Tiny minnows can thrive even in small ponds. They are easy to care for and don’t mind cold weather. Keep some floating plants, such as lilies, on the surface to create a natural water cover. Fish food can be sprinkled onto the pond’s surface once a week; the minnows will also feast on algae and small insects. To prevent birds from decimating your pond’s population, tie reflective fabric on the plants that surround the water. 

2. Clean Your Pond Regularly

While some fish eat dead leaves and other organic debris, too much can release toxins that can kill your fish. Use a skimmer net to remove dead leaves and other debris. Additionally, you’ll want to take care of any sludge that has accumulated on the bottom of the pond. 

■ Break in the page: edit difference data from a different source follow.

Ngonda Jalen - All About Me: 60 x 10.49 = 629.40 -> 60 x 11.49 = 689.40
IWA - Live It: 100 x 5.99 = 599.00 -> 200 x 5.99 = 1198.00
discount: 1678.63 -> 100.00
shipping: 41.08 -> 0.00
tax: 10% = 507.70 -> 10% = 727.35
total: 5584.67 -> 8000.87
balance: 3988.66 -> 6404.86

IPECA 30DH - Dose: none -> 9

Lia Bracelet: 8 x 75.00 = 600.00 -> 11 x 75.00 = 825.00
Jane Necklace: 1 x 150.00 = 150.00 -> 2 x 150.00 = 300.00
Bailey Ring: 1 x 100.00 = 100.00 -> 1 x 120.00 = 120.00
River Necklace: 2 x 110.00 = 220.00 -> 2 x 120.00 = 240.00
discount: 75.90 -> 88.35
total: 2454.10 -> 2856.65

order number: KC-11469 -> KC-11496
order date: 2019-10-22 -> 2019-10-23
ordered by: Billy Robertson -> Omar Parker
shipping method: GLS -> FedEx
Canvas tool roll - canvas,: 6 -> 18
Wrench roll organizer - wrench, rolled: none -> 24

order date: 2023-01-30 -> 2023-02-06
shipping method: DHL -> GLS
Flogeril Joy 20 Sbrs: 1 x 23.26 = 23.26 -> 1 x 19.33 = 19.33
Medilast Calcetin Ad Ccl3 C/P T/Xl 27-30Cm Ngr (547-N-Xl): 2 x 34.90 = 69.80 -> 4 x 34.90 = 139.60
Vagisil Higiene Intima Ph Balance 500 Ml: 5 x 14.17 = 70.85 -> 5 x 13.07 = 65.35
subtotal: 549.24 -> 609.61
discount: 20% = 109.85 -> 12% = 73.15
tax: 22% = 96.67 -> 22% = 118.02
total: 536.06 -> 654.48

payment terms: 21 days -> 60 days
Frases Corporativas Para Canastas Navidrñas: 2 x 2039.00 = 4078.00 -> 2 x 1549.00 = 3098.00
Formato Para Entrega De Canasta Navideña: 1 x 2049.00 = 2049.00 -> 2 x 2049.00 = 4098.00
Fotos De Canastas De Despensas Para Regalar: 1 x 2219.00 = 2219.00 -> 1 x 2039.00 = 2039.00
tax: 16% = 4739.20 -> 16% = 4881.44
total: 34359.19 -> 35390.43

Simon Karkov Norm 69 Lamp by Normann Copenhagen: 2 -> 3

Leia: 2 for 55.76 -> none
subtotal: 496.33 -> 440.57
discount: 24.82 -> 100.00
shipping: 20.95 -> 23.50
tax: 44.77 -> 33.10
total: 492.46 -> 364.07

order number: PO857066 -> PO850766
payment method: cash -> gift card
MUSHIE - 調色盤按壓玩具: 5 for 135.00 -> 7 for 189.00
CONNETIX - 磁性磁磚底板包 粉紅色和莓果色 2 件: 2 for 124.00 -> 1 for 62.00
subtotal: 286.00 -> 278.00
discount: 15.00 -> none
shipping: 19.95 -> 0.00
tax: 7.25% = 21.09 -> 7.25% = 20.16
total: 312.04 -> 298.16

Believe it or not, there are pond vacuum cleaners that can suction up any decaying matter living on the pond’s bottom. Hire a local pond cleaning service to complete a full cleaning—which requires draining the water and moving your fish friends to a safe space during the process—once every fall.

3. Buy and Maintain the Right Equipment

Cat looking at fish pond
Photo: Miss Alva / Adobe Stock

An artificial pond needs equipment to keep it clean and fresh.

Water Agitator

The agitator keeps water moving and aerated, preventing algae build-up and keeping nasty odors out. You can select a water feature such as a fountain, bubbler, or waterfall. An ultraviolet light is another option that will help mitigate algae growth. 

Pump

You should purchase a water pump powerful enough to circulate all of the water in your pond once every hour. If you have a 2,000-gallon pond, you need a 2,000-GPH (gallons per hour) submersible pump. 

Pond pumps start at $35 for 200-GPH and run up to $700 for 7,000-GPH. Make sure to check your pump periodically to ensure it isn’t blocked by debris such as dead leaves.

Filter

Look for a biological filter with dual duty that both keeps water free of debris so your pump doesn’t clog and removes chemicals that could hurt your fish. A biological filter will also encourage healthy bacteria growth, which, in turn, encourages healthy fish.

Skimmer

This boxed, filtered unit houses the pump and provides filtration and debris removal. Prices range from $50 to $500, depending on size and quality. To prevent your fish’s food from being pulled into the skimmer (and causing the fish to follow it there), buy a feeder ring that floats on the surface and keeps the food there.

Liner

The liner prevents the water from seeping into the group. Look for a 45-millimeter rubber liner, which often includes a 20-year warranty. Prices start at $25 for a 5-foot-by-5-foot liner, and up to $4,500 for a 50-foot-by-100-foot liner.

De-Icer

This heating device will maintain a small, thawed area in the iced-over pond during wintertime, allowing toxic gasses to escape, and letting oxygen in. De-icers cost $30 to $120, depending on the wattage, which is determined by the size of your pond.

4. Watch for Leaks and Repair Them Right Away

If you notice your pond’s water level dropping quickly, or the area around the pond is wet and there is no obvious reason for it, you may have a leaking pond. Get the leak repaired quickly to prevent any harm to your fish.

5. Monitor the Water Chemistry

Over time, as plants and other things fall into the pond and break down, chemicals can be released into the water, throwing the ecosystem out of whack. 

Check the water’s chemical makeup periodically to ensure nothing is off; liquid test kits and test strips are both available, and will check for ammonia, nitrates, pH, and phosphates. This is an essential step to keeping your fish alive (and healthy).

6. Grow Water Plants

Introduce new plants at the start of summer, when the water is warm and will support plant growth. Look for greenery that will inject oxygen into the water and add to your pond’s landscape, such as water lilies, Victoria cruziana, aquatic irises, lotuses, cattails, and water ferns.

Every five to six weeks, add some fertilizer to the water to help your plants thrive, and make sure to cut back leaves so they don’t cover the entire pond surface area.